* [Work to be completed]: Your answer must be the data repeated exactly, with no pictures in it.
BEGIN Exercise input
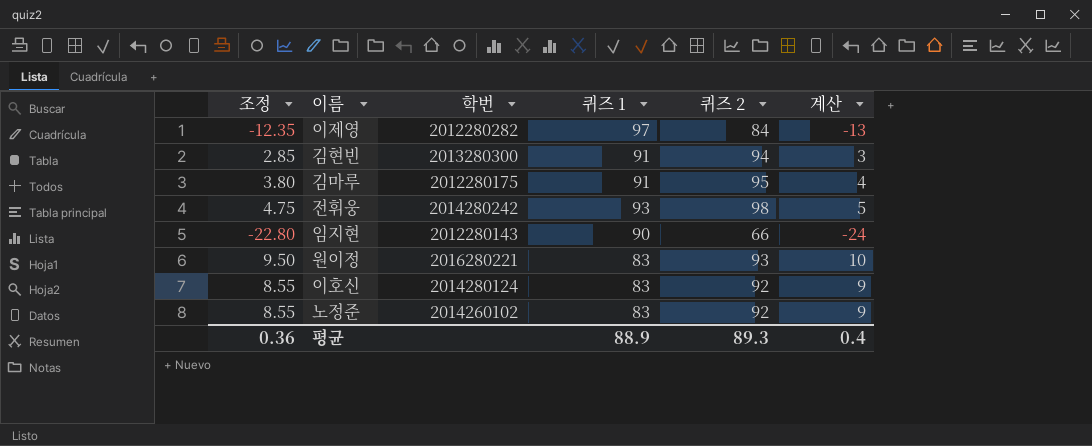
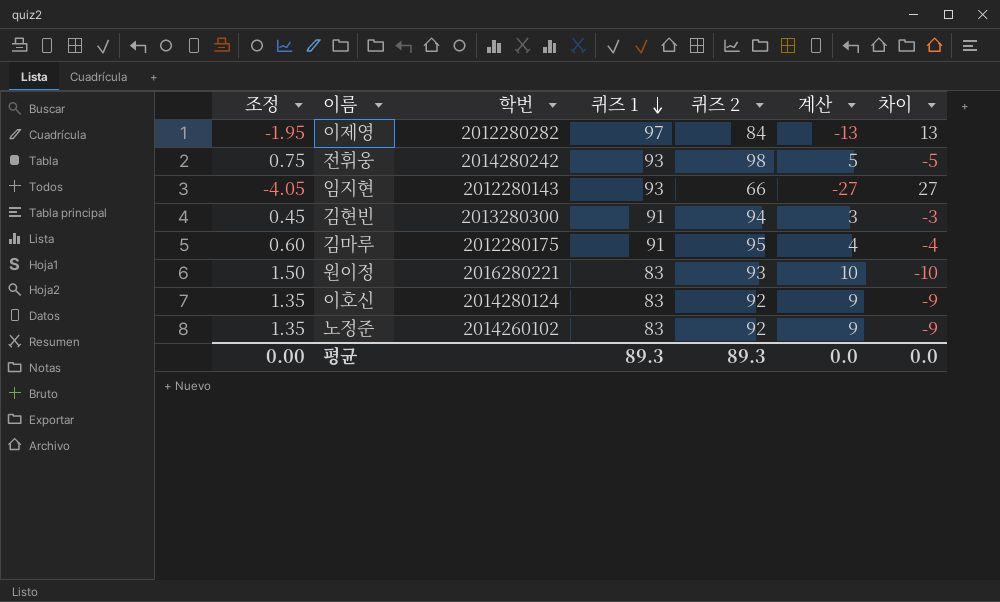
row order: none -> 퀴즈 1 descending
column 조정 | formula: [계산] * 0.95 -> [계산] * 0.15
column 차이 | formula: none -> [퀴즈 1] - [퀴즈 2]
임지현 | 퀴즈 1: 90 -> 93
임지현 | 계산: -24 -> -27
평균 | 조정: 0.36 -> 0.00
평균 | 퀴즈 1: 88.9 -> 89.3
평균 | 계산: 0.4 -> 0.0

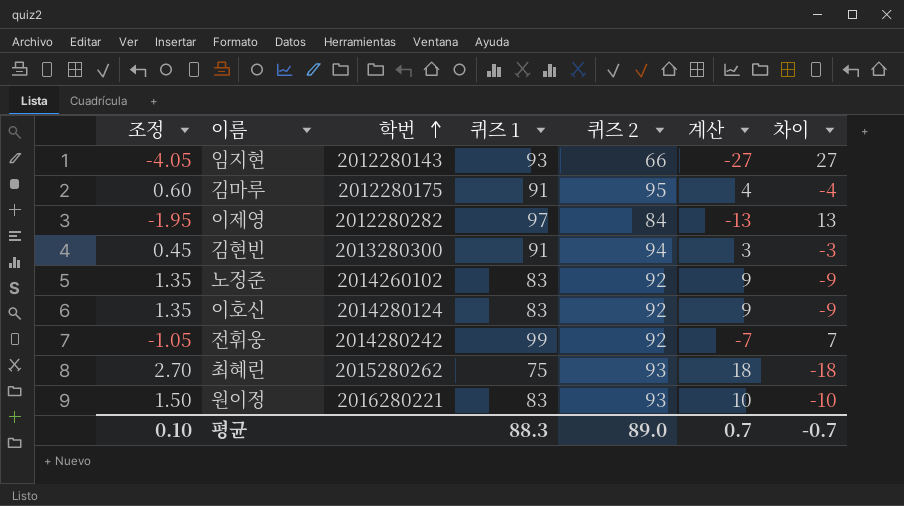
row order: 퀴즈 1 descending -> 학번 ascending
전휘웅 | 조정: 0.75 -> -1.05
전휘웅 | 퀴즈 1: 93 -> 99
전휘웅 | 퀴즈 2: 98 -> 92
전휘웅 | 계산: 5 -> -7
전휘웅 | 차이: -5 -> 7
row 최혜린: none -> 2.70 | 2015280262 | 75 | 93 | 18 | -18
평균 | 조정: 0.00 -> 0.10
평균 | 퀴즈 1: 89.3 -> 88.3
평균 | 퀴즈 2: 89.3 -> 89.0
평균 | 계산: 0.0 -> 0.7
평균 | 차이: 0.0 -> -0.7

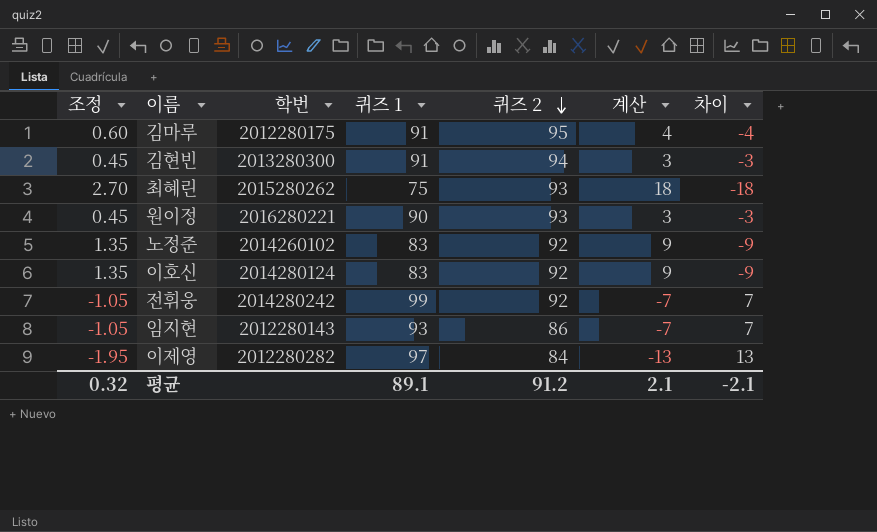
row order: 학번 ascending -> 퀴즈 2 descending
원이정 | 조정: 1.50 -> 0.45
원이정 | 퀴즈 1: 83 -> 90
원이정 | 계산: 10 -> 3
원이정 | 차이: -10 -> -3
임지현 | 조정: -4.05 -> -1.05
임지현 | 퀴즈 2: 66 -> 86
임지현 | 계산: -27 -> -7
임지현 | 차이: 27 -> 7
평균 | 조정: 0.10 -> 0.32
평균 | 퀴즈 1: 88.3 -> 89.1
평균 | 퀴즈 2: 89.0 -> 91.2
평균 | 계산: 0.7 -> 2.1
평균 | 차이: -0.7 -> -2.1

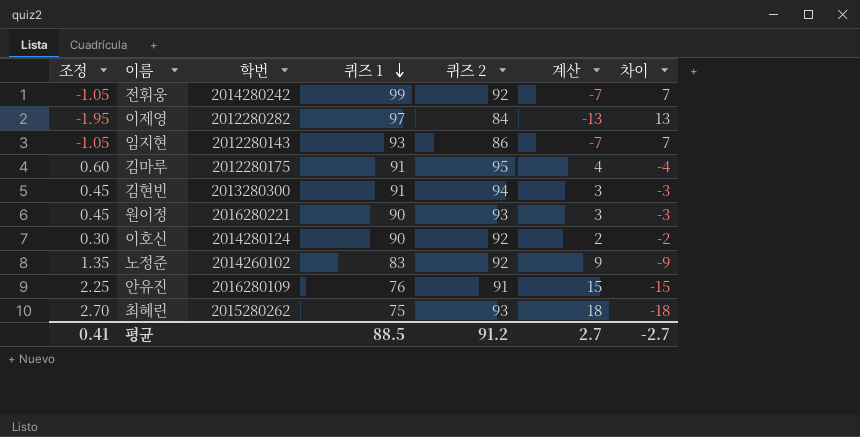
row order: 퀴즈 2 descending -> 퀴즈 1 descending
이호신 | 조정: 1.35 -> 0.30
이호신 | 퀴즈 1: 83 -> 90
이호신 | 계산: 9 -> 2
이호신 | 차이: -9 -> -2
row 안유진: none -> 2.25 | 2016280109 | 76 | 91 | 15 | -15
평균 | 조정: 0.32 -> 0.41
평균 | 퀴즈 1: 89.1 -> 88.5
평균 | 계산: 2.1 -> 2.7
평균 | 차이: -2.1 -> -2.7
END Exercise input
* [Finished exercise]:
row order: none -> 퀴즈 1 descending
column 조정 | formula: [계산] * 0.95 -> [계산] * 0.15
column 차이 | formula: none -> [퀴즈 1] - [퀴즈 2]
임지현 | 퀴즈 1: 90 -> 93
임지현 | 계산: -24 -> -27
평균 | 조정: 0.36 -> 0.00
평균 | 퀴즈 1: 88.9 -> 89.3
평균 | 계산: 0.4 -> 0.0

row order: 퀴즈 1 descending -> 학번 ascending
전휘웅 | 조정: 0.75 -> -1.05
전휘웅 | 퀴즈 1: 93 -> 99
전휘웅 | 퀴즈 2: 98 -> 92
전휘웅 | 계산: 5 -> -7
전휘웅 | 차이: -5 -> 7
row 최혜린: none -> 2.70 | 2015280262 | 75 | 93 | 18 | -18
평균 | 조정: 0.00 -> 0.10
평균 | 퀴즈 1: 89.3 -> 88.3
평균 | 퀴즈 2: 89.3 -> 89.0
평균 | 계산: 0.0 -> 0.7
평균 | 차이: 0.0 -> -0.7

row order: 학번 ascending -> 퀴즈 2 descending
원이정 | 조정: 1.50 -> 0.45
원이정 | 퀴즈 1: 83 -> 90
원이정 | 계산: 10 -> 3
원이정 | 차이: -10 -> -3
임지현 | 조정: -4.05 -> -1.05
임지현 | 퀴즈 2: 66 -> 86
임지현 | 계산: -27 -> -7
임지현 | 차이: 27 -> 7
평균 | 조정: 0.10 -> 0.32
평균 | 퀴즈 1: 88.3 -> 89.1
평균 | 퀴즈 2: 89.0 -> 91.2
평균 | 계산: 0.7 -> 2.1
평균 | 차이: -0.7 -> -2.1

row order: 퀴즈 2 descending -> 퀴즈 1 descending
이호신 | 조정: 1.35 -> 0.30
이호신 | 퀴즈 1: 83 -> 90
이호신 | 계산: 9 -> 2
이호신 | 차이: -9 -> -2
row 안유진: none -> 2.25 | 2016280109 | 76 | 91 | 15 | -15
평균 | 조정: 0.32 -> 0.41
평균 | 퀴즈 1: 89.1 -> 88.5
평균 | 계산: 2.1 -> 2.7
평균 | 차이: -2.1 -> -2.7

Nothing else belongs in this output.